Stored dataset items:
==============================

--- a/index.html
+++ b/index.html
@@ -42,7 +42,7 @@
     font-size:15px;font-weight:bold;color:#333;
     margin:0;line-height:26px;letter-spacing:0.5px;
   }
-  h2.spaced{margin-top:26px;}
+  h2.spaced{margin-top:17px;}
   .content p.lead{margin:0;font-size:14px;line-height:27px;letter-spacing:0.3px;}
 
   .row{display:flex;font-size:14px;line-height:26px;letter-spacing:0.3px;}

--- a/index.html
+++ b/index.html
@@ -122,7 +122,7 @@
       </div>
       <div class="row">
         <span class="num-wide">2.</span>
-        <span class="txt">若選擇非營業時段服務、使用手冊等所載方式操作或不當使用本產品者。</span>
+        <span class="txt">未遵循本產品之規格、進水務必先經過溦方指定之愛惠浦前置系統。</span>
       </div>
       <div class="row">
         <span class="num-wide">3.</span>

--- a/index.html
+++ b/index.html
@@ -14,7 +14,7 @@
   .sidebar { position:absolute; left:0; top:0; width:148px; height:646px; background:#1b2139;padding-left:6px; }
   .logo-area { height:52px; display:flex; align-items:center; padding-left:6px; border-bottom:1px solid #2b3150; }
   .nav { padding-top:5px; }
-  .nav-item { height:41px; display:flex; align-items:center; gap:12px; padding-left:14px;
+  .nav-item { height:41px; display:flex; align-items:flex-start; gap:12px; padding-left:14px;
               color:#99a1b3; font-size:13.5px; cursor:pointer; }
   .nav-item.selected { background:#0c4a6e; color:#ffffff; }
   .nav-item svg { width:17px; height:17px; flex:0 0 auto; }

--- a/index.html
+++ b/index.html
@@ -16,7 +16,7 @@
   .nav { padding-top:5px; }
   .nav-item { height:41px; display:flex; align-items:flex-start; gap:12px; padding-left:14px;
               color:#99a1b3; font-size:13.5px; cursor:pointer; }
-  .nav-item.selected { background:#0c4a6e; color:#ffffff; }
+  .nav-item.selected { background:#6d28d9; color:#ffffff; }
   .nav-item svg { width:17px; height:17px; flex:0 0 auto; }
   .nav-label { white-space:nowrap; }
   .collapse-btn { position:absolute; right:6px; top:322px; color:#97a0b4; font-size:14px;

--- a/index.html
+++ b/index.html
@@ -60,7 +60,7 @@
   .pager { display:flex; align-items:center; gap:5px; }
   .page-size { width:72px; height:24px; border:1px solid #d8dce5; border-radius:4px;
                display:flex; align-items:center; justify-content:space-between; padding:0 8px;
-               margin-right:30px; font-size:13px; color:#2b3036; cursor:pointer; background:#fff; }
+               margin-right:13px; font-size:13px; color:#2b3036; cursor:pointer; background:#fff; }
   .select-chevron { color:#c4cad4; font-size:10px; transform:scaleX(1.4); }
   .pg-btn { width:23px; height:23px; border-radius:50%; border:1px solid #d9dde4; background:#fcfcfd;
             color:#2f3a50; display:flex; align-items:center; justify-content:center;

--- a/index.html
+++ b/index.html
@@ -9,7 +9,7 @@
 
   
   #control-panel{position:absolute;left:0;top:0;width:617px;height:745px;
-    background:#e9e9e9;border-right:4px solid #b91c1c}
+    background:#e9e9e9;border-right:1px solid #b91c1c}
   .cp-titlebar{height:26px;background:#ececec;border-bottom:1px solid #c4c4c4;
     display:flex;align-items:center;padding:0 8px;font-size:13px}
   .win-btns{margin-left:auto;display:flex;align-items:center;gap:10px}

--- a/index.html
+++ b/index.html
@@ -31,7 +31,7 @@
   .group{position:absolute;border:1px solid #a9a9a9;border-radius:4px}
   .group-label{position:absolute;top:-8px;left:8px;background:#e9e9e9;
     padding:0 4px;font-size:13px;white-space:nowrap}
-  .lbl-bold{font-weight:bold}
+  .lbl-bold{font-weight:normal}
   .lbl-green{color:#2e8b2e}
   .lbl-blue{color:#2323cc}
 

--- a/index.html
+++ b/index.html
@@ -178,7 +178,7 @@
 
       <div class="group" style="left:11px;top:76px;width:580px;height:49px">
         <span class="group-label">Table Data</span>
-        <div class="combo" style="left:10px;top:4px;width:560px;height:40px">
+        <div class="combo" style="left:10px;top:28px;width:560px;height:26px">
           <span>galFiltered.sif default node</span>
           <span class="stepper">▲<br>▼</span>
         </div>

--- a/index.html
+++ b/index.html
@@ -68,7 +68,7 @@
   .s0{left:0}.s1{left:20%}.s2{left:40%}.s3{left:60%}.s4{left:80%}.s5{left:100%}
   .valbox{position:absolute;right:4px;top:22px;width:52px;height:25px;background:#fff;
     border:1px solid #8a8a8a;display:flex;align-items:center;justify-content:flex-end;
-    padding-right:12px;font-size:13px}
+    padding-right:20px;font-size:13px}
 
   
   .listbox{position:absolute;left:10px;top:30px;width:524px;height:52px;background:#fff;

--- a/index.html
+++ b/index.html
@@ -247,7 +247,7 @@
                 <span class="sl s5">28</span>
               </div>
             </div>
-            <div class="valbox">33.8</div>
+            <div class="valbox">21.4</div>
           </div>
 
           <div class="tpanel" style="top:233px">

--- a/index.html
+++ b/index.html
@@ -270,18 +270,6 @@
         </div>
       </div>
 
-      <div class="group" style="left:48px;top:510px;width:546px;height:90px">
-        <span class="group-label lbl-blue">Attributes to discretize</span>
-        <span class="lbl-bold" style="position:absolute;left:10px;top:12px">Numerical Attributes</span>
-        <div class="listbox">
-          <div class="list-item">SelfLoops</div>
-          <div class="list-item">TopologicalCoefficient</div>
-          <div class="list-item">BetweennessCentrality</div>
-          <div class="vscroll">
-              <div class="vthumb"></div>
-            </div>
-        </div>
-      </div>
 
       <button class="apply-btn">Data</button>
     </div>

==============================

== Work instructions ==
Check each line of the data above, and please copy the ones in which the string "content" occurs.

== Solution to this problem ==
   .content p.lead{margin:0;font-size:14px;line-height:27px;letter-spacing:0.3px;}
                display:flex; align-items:center; justify-content:space-between; padding:0 8px;
             color:#2f3a50; display:flex; align-items:center; justify-content:center;
     border:1px solid #8a8a8a;display:flex;align-items:center;justify-content:flex-end;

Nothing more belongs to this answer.